---------- DATA EXTRACT

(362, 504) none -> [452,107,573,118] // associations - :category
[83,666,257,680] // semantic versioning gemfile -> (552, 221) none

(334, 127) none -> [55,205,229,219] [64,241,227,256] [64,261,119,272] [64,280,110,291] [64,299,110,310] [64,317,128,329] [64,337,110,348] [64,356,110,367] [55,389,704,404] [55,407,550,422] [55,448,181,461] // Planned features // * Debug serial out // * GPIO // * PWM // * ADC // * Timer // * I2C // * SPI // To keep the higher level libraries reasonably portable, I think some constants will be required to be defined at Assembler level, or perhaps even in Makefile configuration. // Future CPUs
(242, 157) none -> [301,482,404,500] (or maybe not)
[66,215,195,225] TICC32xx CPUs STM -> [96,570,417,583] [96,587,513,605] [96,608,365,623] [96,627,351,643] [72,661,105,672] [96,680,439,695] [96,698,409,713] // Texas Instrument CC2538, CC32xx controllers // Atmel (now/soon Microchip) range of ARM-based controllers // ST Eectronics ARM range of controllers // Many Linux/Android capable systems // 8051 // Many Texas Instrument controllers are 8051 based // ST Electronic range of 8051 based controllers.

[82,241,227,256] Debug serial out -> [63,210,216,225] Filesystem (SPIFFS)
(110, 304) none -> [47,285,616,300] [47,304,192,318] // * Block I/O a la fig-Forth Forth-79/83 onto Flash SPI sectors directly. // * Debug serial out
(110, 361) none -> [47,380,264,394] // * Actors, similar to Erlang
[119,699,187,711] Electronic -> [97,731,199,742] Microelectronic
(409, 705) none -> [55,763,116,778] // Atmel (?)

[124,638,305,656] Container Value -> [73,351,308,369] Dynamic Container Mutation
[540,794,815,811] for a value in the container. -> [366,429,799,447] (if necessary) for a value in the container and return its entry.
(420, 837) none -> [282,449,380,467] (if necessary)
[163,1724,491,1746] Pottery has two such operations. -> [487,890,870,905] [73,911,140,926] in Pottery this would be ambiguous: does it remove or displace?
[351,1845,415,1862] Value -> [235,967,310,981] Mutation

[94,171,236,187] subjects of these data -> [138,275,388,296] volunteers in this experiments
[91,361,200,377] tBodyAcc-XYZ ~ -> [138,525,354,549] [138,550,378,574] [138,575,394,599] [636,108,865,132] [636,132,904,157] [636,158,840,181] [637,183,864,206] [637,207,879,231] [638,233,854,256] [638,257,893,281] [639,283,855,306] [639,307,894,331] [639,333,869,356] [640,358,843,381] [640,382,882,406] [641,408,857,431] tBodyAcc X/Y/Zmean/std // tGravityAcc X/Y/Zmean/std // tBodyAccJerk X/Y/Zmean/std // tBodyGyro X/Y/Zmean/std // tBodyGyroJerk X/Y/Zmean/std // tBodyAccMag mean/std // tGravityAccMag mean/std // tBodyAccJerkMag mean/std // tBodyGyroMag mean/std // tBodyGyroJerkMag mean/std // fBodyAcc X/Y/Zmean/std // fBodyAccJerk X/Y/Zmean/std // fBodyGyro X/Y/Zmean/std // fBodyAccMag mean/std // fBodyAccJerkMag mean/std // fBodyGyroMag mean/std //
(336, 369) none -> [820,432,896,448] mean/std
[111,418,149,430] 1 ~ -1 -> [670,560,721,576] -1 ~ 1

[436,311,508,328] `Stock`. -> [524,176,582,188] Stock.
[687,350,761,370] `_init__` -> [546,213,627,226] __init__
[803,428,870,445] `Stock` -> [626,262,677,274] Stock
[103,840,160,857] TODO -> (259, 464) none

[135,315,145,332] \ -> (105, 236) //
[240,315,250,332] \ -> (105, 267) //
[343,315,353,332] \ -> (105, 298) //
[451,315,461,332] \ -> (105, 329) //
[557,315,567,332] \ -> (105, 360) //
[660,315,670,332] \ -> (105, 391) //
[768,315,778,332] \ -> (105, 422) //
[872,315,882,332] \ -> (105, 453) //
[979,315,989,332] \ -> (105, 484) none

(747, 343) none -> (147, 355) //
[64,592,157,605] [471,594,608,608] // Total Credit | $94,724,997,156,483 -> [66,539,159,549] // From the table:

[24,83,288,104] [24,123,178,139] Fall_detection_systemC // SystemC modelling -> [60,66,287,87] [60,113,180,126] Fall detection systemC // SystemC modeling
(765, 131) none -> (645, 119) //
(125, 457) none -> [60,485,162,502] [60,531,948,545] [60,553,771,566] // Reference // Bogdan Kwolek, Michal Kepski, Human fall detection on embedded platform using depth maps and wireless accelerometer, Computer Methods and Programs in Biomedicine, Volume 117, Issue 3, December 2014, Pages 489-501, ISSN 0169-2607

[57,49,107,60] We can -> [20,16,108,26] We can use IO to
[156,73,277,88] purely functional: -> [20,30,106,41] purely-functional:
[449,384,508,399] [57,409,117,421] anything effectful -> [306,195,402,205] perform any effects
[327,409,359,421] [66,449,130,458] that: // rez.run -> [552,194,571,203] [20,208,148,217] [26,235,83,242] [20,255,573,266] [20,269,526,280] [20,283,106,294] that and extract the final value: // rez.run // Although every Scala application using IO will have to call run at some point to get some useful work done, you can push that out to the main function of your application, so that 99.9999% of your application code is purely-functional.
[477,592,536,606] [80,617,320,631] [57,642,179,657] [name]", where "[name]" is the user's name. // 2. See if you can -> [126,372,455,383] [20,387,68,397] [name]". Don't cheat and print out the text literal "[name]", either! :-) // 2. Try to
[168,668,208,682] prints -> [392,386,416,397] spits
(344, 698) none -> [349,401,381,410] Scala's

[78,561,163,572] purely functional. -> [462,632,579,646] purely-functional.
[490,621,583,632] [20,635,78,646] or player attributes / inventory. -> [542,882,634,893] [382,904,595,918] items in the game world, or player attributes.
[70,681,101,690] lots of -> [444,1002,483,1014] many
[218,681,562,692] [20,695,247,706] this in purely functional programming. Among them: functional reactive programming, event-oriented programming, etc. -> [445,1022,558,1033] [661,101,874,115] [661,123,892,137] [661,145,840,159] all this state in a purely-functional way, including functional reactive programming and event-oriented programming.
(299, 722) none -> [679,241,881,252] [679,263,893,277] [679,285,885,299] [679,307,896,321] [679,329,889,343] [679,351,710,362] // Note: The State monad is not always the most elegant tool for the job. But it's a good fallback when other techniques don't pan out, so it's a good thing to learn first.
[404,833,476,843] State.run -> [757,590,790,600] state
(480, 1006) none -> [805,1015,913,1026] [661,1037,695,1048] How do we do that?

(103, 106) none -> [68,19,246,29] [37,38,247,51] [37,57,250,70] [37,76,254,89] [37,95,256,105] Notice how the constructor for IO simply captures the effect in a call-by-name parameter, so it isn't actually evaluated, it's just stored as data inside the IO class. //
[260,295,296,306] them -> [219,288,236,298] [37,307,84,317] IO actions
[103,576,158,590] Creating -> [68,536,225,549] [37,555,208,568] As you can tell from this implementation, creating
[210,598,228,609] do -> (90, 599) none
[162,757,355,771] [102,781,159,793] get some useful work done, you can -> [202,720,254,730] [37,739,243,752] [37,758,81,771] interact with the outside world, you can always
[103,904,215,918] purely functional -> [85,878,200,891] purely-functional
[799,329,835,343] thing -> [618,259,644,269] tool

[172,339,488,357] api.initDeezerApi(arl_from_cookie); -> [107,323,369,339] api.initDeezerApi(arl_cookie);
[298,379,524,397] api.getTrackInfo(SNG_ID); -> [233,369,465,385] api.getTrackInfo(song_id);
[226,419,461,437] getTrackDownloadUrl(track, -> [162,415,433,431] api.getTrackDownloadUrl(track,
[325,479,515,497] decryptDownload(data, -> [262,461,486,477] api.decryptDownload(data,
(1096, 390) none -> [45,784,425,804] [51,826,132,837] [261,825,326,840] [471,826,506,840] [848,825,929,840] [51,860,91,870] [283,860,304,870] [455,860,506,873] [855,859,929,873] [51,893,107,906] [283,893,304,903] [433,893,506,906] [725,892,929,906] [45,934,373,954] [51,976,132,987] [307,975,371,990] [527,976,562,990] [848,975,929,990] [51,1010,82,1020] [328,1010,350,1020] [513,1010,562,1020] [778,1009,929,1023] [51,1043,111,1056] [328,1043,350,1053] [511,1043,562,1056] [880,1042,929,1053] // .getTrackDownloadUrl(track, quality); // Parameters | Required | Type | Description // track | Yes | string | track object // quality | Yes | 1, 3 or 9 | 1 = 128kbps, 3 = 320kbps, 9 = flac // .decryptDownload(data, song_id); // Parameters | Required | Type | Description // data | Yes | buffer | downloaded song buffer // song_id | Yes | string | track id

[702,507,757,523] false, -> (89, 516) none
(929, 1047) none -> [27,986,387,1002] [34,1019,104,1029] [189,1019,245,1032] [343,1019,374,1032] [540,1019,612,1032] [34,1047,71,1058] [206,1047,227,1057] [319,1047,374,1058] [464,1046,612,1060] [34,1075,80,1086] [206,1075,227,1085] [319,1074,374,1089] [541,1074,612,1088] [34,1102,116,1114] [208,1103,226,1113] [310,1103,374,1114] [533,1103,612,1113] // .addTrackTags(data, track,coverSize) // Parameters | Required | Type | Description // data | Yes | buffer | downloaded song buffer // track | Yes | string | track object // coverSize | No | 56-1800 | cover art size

--------------------

*WHAT THE TASK ASKS*
Which lines run from the one holding "[404,833,476,843] State.run ->" through the one holding "[298,379,524,397] api.getTrackInfo(SNG_ID); ->" in the records above? Repeat them exactly, both included, and nothing more.

*ANSWER TO THIS EXERCISE*
[404,833,476,843] State.run -> [757,590,790,600] state
(480, 1006) none -> [805,1015,913,1026] [661,1037,695,1048] How do we do that?

(103, 106) none -> [68,19,246,29] [37,38,247,51] [37,57,250,70] [37,76,254,89] [37,95,256,105] Notice how the constructor for IO simply captures the effect in a call-by-name parameter, so it isn't actually evaluated, it's just stored as data inside the IO class. //
[260,295,296,306] them -> [219,288,236,298] [37,307,84,317] IO actions
[103,576,158,590] Creating -> [68,536,225,549] [37,555,208,568] As you can tell from this implementation, creating
[210,598,228,609] do -> (90, 599) none
[162,757,355,771] [102,781,159,793] get some useful work done, you can -> [202,720,254,730] [37,739,243,752] [37,758,81,771] interact with the outside world, you can always
[103,904,215,918] purely functional -> [85,878,200,891] purely-functional
[799,329,835,343] thing -> [618,259,644,269] tool

[172,339,488,357] api.initDeezerApi(arl_from_cookie); -> [107,323,369,339] api.initDeezerApi(arl_cookie);
[298,379,524,397] api.getTrackInfo(SNG_ID); -> [233,369,465,385] api.getTrackInfo(song_id);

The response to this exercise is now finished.